P48 国立国会図書館デジタルコレクション蔵
P48_1
(読み)
同 廣 島 牡蠣蓄 養 之圖
どうひろしまかきちくようのず
蛎(カキ)は貝 中 の一 等 尓して人 身 に
かき はかいちゅうのいっとうにしてじんしんに
もつとも滋養(ジヤウ)の物 奈り海 中
もっとも じよう のものなりかいちゅう
自然 尓生 ずるもの尓して大 奈る
しぜんにしょうずるものにしてだいなる
ものハ岩 の如 く集 合 し天
ものはいわのごとくしゅうごうして
一 二丈 尓及 ぶ藝 刕 尓畜養(チクヤウ)す
いちにじょうにおよぶげいしゅうに ちくよう す
るものハ小 奈りと雖 もその味 ひ
すものはしょうなりといえどもそのあじわい
美(ビ)奈り干潮(ヒシホ)のとき砂上 尓竹 木
び なり ひしお のときさじょうにたけぎ
尓て垣(カキ)をつらね潮 のき多る毎(ごと)
にて かき をつらねしおのきたる ごと
にちひさ起蛎 のつ起たるを
にちいさきかきのつきたるを
とり別(ヘツ)尓いけすのうちの砂
とり べつ にいけすのうちのすな
中 尓畜養(チクヤウ)し三 年 目尓し
なかに ちくよう しさんねんめにし
て取 出し食用(シヨクヨウ)尓そ奈ふ
てとりだし しょくよう にそなう
(大意)
略
(補足)
「藝刕」、ここでは「州」の異体字は下の部分が「冫」+「冫」の裏返し、ですが「刕」というのもあって、かたちの近いものを採用。
手前の竹木についた「ちひさ起蛎」を左奥の「いけすのうちの砂中尓畜養し」て3年目に食用になるとあります。
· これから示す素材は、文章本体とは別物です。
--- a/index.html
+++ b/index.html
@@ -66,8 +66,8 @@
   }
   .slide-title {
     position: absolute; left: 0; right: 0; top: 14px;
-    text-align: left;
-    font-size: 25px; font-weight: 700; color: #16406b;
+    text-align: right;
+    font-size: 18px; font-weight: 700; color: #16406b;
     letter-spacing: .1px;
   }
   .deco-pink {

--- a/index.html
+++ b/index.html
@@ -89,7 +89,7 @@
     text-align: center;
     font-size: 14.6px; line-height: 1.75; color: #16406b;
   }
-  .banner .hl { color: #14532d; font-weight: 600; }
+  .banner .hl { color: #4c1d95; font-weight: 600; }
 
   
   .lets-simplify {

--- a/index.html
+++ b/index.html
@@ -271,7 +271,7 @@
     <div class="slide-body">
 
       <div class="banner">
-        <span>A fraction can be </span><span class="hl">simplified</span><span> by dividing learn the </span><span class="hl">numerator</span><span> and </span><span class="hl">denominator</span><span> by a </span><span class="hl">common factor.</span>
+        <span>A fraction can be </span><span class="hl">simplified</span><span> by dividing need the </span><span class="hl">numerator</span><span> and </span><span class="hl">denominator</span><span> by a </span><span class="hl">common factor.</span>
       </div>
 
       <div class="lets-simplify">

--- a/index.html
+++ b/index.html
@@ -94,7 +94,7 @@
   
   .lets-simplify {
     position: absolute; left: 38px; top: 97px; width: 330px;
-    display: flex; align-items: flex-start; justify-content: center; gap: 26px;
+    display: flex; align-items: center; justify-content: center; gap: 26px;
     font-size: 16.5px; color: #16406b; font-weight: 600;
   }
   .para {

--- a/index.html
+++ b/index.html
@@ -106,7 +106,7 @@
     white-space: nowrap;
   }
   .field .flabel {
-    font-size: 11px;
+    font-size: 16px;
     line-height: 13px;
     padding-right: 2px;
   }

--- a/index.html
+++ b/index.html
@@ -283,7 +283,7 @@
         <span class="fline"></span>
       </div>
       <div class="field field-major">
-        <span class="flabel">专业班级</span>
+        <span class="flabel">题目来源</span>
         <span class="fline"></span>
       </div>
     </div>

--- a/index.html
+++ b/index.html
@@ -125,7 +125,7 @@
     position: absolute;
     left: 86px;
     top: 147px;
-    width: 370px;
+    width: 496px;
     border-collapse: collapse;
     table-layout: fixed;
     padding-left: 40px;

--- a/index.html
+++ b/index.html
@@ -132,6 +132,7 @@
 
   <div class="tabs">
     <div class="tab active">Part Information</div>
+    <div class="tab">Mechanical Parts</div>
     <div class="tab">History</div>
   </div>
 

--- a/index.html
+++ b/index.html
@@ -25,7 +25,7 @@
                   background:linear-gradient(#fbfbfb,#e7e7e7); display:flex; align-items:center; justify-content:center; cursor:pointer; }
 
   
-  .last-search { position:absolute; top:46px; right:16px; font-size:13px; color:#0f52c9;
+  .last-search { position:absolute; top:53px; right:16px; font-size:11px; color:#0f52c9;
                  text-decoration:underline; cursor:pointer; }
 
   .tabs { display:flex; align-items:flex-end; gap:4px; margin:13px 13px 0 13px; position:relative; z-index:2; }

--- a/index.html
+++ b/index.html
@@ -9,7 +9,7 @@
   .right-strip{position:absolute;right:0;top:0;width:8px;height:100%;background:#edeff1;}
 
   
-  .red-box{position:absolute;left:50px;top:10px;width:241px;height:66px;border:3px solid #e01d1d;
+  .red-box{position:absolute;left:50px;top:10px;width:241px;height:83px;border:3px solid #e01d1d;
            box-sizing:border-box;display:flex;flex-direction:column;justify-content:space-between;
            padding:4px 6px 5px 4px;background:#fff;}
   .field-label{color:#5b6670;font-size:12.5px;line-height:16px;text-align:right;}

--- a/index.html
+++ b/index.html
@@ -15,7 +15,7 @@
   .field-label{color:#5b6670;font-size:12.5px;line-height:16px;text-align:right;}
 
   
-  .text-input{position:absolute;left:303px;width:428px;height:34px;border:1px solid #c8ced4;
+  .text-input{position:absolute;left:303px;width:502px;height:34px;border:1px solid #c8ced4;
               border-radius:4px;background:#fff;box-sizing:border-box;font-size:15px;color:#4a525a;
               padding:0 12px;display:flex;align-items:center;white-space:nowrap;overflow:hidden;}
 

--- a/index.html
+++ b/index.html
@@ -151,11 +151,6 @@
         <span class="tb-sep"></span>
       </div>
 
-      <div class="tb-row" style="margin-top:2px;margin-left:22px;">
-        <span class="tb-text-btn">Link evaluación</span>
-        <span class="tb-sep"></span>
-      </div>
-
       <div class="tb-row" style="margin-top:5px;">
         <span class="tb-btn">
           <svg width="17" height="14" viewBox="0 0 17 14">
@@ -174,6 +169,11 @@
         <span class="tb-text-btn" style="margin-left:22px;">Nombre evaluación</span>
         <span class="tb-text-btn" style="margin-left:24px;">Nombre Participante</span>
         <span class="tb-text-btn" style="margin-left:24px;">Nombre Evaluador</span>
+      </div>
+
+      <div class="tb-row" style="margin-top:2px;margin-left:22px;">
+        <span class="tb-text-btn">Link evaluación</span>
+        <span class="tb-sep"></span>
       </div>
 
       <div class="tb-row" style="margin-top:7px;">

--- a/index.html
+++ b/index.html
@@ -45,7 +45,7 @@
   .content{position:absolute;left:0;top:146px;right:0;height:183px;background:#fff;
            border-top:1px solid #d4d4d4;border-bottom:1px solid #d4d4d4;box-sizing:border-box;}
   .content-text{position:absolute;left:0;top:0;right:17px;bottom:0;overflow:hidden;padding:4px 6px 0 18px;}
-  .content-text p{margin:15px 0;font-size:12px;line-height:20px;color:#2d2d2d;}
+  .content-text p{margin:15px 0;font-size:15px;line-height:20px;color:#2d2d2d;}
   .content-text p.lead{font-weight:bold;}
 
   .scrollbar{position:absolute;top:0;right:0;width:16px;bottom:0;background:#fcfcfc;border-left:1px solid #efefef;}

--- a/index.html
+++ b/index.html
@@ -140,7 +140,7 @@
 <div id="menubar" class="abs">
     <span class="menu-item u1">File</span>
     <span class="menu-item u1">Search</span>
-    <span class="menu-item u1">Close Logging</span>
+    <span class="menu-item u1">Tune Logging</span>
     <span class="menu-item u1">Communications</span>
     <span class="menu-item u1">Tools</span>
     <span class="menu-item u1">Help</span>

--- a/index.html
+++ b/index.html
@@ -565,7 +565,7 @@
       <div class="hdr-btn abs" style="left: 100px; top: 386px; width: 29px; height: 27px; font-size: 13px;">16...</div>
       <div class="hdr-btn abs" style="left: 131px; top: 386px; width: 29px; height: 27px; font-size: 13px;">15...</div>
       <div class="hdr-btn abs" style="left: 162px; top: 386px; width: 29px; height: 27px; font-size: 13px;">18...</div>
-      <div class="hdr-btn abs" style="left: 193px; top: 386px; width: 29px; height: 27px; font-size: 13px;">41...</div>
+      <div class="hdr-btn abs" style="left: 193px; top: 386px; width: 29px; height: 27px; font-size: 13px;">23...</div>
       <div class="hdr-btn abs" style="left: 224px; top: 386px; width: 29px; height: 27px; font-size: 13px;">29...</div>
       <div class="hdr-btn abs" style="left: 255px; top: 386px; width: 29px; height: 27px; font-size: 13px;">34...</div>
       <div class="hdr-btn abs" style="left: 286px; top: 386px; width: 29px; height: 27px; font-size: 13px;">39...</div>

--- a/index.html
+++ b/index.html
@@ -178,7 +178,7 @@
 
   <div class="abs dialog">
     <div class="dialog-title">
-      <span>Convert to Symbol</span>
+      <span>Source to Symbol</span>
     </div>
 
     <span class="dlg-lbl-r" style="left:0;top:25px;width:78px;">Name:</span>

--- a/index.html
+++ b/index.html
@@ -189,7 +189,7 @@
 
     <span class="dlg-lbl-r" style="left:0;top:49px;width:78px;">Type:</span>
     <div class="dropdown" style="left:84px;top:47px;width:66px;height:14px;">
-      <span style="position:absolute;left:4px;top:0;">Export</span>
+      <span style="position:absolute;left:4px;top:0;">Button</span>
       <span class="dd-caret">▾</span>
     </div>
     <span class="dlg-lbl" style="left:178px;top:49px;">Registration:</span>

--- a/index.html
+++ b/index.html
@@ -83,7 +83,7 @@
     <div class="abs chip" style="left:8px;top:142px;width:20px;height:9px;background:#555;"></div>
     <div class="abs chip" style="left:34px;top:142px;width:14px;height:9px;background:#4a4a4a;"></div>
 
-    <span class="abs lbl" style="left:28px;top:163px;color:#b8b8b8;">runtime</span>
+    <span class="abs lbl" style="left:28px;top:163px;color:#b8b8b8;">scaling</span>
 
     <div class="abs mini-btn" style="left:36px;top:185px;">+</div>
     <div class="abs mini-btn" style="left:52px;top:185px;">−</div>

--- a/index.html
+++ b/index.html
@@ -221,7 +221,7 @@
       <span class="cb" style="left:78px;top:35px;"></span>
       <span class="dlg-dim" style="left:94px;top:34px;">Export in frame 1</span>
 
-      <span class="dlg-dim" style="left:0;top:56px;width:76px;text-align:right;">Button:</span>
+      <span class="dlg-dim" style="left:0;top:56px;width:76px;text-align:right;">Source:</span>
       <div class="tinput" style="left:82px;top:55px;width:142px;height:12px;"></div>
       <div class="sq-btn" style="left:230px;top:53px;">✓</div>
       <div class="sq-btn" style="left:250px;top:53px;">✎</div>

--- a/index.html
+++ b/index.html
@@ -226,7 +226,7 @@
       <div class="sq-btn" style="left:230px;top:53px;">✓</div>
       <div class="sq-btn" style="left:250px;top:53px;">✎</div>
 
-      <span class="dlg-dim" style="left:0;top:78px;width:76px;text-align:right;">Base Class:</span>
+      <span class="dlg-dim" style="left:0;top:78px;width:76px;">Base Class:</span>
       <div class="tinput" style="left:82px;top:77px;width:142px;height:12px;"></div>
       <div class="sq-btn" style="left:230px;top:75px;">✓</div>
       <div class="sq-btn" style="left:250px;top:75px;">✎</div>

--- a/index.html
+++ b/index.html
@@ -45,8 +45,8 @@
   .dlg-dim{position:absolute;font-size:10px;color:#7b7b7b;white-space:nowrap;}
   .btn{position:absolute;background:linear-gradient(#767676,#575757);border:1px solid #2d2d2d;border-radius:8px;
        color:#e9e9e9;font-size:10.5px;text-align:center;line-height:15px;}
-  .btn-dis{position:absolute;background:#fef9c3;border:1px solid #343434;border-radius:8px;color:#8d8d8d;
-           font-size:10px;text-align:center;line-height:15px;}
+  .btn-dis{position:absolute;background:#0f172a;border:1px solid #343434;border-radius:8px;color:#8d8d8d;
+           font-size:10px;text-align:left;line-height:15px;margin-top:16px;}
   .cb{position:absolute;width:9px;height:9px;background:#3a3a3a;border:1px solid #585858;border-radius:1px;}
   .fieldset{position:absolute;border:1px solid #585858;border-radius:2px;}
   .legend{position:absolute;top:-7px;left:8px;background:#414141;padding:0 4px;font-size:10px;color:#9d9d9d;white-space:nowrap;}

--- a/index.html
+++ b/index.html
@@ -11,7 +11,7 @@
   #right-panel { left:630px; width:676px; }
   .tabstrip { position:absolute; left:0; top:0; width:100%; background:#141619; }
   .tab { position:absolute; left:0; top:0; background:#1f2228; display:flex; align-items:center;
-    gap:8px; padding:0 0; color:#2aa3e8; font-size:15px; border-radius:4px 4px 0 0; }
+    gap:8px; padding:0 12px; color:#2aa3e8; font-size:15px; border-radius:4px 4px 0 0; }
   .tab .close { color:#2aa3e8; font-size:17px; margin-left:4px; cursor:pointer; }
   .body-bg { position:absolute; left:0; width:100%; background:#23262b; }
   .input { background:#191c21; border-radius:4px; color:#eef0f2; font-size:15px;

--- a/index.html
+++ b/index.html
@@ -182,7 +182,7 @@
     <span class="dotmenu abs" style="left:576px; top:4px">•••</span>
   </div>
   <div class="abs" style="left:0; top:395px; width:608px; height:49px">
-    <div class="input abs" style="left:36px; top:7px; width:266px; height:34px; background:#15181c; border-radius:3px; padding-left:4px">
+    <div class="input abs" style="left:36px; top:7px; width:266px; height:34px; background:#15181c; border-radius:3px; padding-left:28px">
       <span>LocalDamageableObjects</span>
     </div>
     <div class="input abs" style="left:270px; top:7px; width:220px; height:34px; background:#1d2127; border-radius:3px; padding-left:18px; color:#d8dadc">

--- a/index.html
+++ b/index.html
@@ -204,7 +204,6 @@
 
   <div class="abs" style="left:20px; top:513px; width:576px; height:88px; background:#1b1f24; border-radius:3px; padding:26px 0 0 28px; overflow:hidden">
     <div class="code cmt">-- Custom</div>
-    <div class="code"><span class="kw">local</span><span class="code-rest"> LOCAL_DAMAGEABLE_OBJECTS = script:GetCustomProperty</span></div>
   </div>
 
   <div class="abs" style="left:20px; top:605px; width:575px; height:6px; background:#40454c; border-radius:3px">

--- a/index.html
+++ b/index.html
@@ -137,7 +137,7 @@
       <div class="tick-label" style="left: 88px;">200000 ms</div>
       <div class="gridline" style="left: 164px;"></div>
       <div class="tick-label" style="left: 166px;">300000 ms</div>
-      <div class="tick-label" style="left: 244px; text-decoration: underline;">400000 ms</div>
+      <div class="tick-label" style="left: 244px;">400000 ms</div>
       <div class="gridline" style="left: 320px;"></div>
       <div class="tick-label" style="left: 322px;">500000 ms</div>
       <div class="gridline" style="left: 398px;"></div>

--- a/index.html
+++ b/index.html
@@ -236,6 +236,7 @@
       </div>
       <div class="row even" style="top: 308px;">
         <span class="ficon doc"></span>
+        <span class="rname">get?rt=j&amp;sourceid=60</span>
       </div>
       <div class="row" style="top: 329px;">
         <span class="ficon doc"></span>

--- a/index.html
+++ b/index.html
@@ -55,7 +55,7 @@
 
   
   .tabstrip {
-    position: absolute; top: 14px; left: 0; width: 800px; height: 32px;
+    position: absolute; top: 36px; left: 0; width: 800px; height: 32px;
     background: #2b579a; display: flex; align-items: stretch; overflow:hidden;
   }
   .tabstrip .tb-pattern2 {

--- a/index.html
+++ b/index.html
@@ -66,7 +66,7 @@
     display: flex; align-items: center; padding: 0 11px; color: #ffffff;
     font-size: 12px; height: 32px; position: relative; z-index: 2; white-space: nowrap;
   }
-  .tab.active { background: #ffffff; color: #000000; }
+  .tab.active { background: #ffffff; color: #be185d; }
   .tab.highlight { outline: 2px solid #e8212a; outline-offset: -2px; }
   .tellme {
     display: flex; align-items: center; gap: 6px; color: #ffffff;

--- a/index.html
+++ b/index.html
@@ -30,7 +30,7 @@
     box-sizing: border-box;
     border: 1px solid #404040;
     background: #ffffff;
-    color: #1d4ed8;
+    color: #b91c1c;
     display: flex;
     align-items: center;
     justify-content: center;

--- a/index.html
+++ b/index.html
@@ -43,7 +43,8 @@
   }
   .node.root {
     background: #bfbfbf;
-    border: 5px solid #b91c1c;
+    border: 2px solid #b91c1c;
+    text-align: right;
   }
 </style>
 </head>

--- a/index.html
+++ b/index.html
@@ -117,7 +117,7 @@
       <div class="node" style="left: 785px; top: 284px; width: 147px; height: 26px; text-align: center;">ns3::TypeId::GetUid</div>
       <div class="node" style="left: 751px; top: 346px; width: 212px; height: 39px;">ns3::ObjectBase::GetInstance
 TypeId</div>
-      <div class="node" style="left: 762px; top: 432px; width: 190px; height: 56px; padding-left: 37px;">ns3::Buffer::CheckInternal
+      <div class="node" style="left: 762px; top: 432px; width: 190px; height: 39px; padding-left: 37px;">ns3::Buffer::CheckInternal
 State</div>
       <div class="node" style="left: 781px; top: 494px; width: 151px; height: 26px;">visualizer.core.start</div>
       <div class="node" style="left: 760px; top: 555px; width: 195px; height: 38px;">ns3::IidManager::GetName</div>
その竹林の左下隅に蛸、右下隅では魚をタモですくっています。
籠に入れた蛎が見えるように仕上げていて、それらを舟にあけている描写では籠網をとおして、海の青色が丁寧に描かれています。漁師たちが生き生き動いているよう。また紫色の半纏はよく見ると濃淡で柄が入っていて、なんとも細かい。